**GOAL OF THE EXERCISE:** Return the lines of the data below in which the string "size" occurs.

**MATERIAL PROVIDED:**

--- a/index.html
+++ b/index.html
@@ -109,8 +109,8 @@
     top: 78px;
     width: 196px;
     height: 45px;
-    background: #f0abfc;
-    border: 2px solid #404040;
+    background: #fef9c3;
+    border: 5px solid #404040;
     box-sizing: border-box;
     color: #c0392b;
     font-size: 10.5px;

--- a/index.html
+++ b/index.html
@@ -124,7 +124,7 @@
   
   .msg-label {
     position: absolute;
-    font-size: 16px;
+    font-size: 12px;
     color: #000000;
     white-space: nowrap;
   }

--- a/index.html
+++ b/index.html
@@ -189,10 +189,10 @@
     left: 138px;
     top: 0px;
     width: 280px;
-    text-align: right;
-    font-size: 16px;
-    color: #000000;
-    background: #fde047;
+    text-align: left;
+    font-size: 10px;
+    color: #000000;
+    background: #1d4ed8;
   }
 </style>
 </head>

...

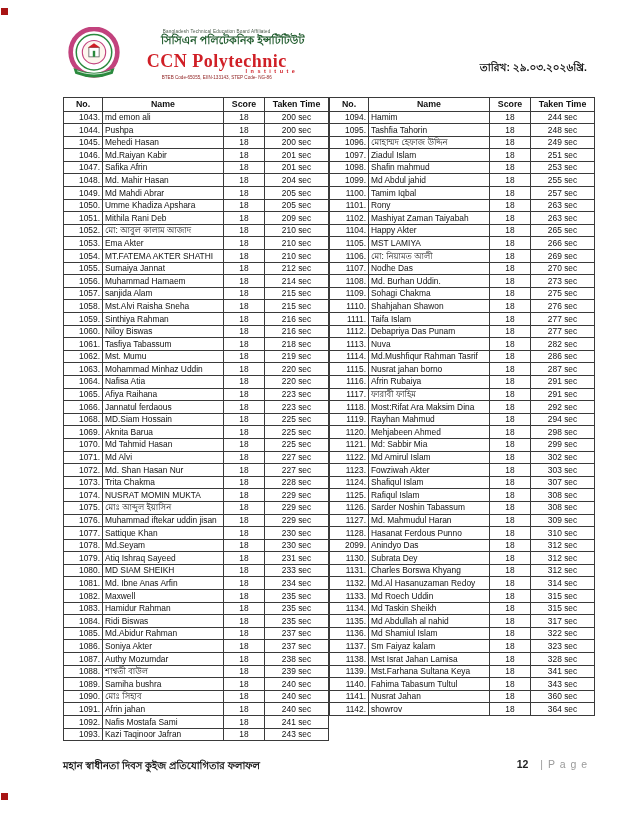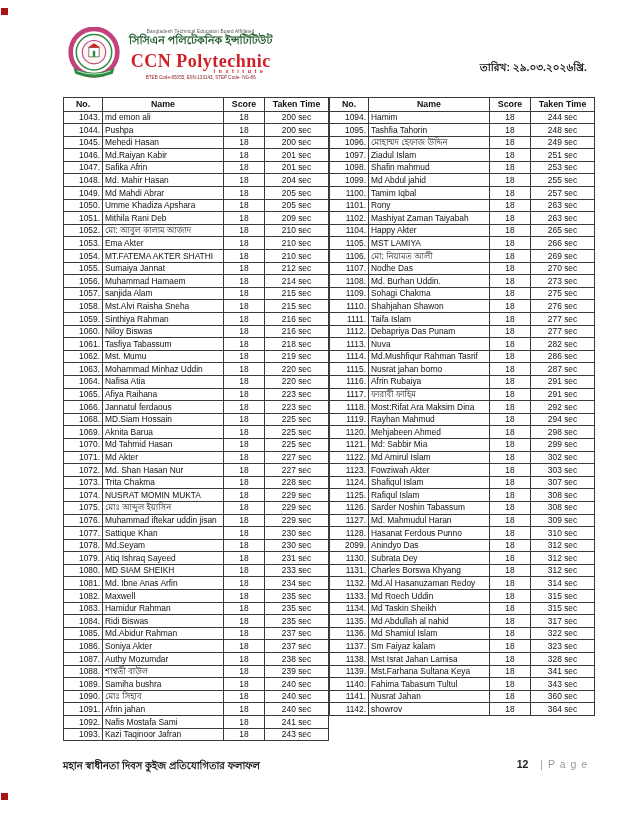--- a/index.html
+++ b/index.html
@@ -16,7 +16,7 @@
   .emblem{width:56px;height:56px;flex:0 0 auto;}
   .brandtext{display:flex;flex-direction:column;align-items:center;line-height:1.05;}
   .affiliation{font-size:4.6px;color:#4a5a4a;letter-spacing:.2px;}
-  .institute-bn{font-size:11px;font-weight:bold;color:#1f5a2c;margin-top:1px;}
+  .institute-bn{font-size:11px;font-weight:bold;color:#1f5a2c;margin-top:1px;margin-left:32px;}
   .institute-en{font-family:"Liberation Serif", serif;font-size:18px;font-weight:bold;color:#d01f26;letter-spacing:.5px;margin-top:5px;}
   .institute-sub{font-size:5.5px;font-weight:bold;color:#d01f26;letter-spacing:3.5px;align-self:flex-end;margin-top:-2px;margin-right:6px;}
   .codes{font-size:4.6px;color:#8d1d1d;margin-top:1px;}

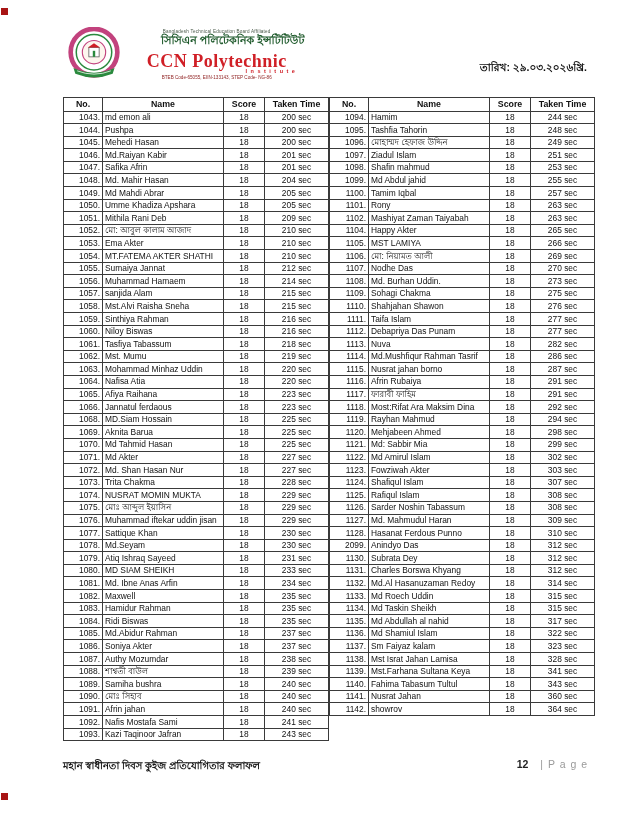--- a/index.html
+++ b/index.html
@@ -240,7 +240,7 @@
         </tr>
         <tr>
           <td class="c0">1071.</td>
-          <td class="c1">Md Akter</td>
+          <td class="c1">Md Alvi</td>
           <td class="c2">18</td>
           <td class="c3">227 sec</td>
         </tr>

**SOLUTION FOR THIS TASK:**
     font-size: 10.5px;
-    font-size: 16px;
+    font-size: 12px;
-    font-size: 16px;
+    font-size: 10px;
   .affiliation{font-size:4.6px;color:#4a5a4a;letter-spacing:.2px;}
-  .institute-bn{font-size:11px;font-weight:bold;color:#1f5a2c;margin-top:1px;}
+  .institute-bn{font-size:11px;font-weight:bold;color:#1f5a2c;margin-top:1px;margin-left:32px;}
   .institute-en{font-family:"Liberation Serif", serif;font-size:18px;font-weight:bold;color:#d01f26;letter-spacing:.5px;margin-top:5px;}
   .institute-sub{font-size:5.5px;font-weight:bold;color:#d01f26;letter-spacing:3.5px;align-self:flex-end;margin-top:-2px;margin-right:6px;}
   .codes{font-size:4.6px;color:#8d1d1d;margin-top:1px;}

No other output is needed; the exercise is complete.